■ **AIM OF THE EXERCISE**: Transcribe exactly the lines below that begin at the line with "2000: 30000 -> 23900" and stop after the line with "2019/01/11: 36 -> none", leaving out every picture.

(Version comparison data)
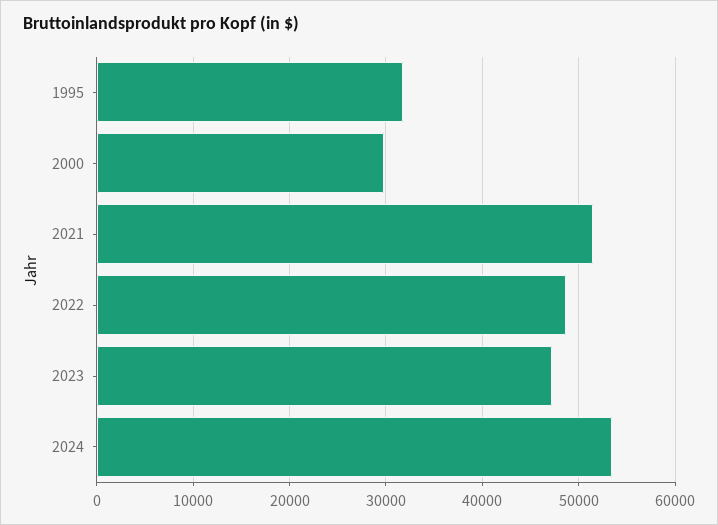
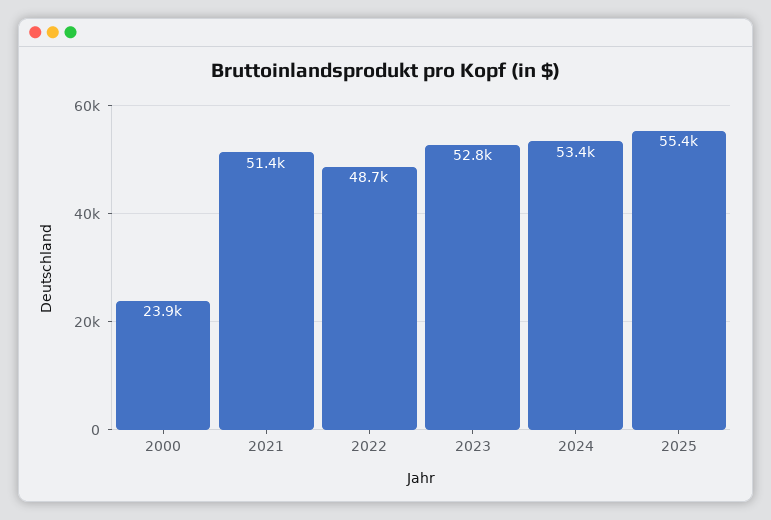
1995: 32000 -> none
2000: 30000 -> 23900
2023: 47000 -> 52800
2025: none -> 55400

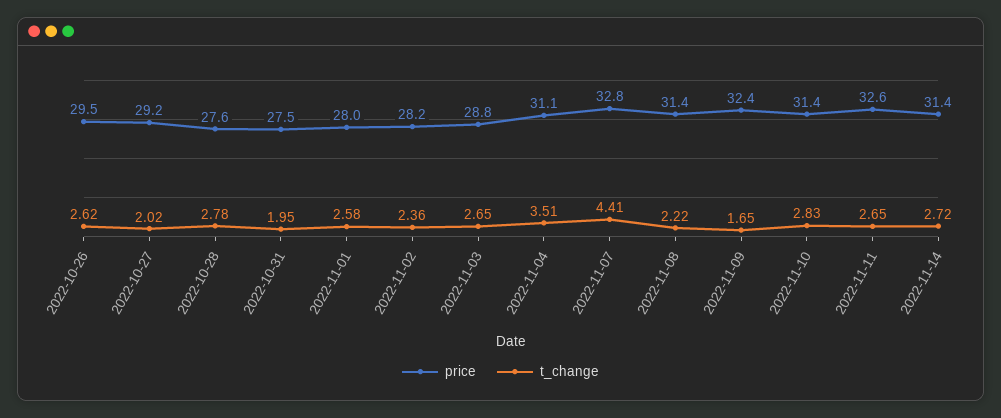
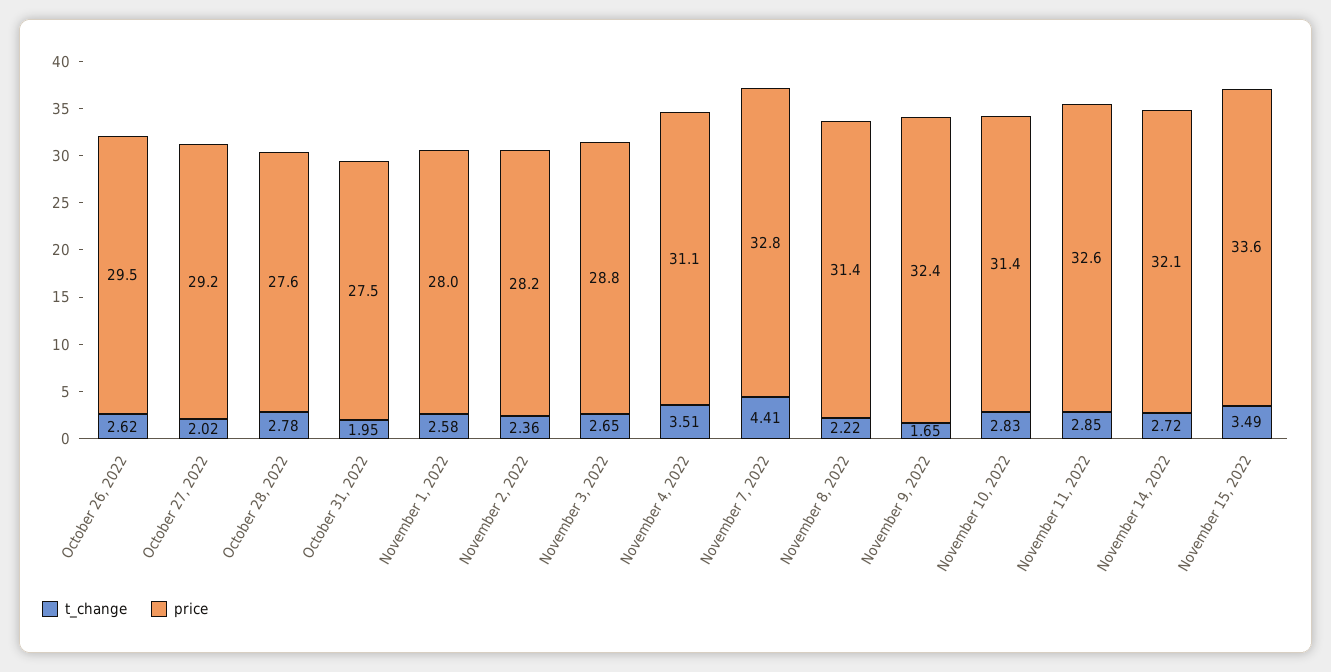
t_change, 2022-11-11: 2.65 -> 2.85
price, 2022-11-14: 31.4 -> 32.1
t_change, November 15, 2022: none -> 3.49
price, November 15, 2022: none -> 33.6

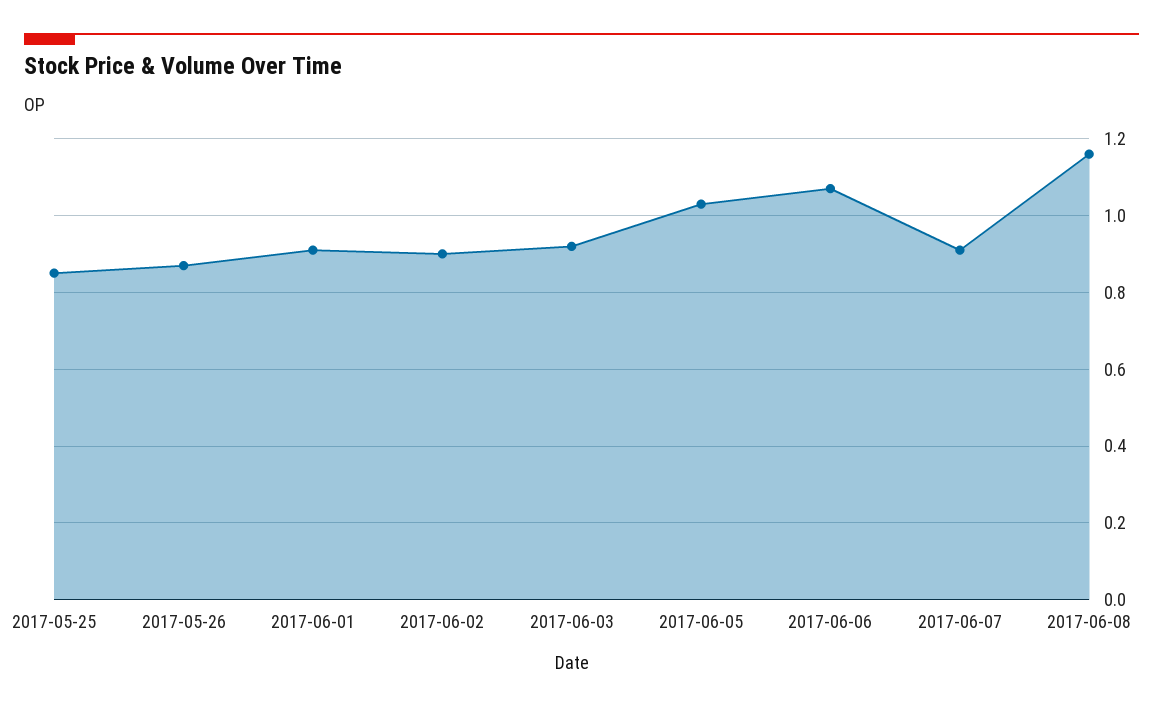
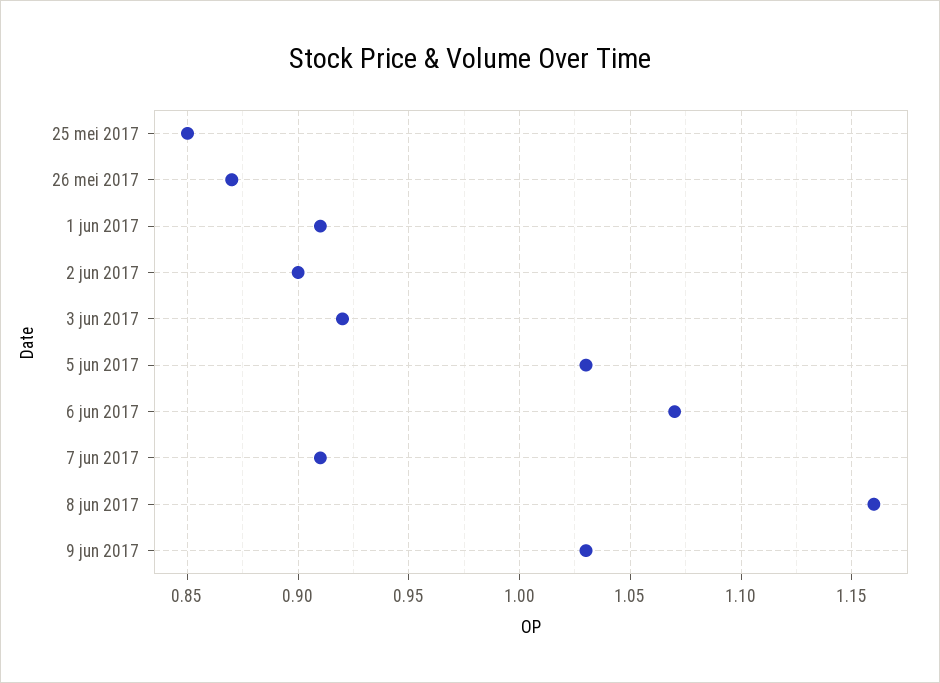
9 jun 2017: none -> 1.03

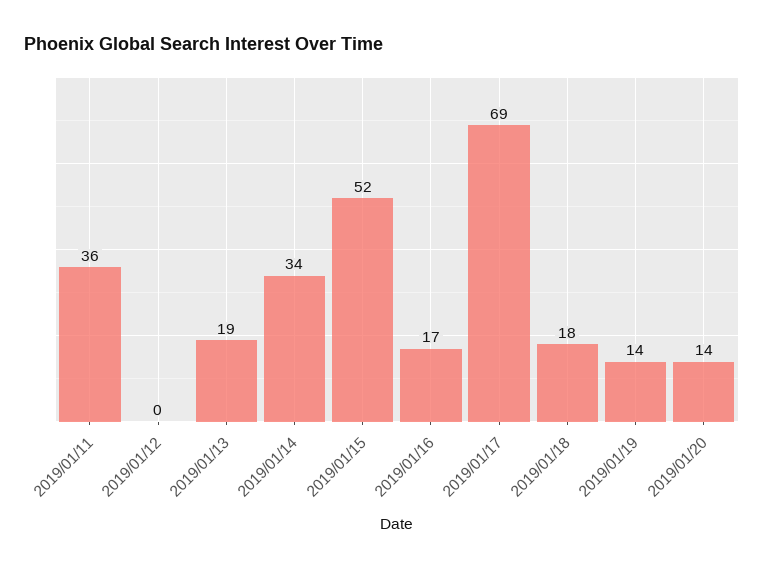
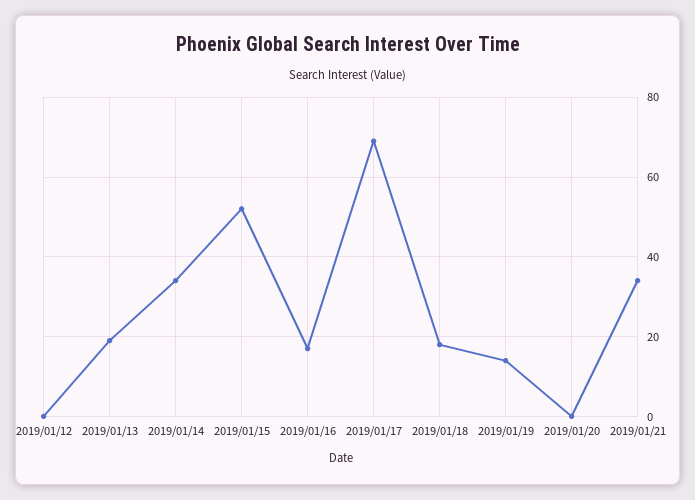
2019/01/11: 36 -> none
2019/01/20: 14 -> 0
2019/01/21: none -> 35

■ **RESPONSE TO THE EXERCISE**:
2000: 30000 -> 23900
2023: 47000 -> 52800
2025: none -> 55400

t_change, 2022-11-11: 2.65 -> 2.85
price, 2022-11-14: 31.4 -> 32.1
t_change, November 15, 2022: none -> 3.49
price, November 15, 2022: none -> 33.6

9 jun 2017: none -> 1.03

2019/01/11: 36 -> none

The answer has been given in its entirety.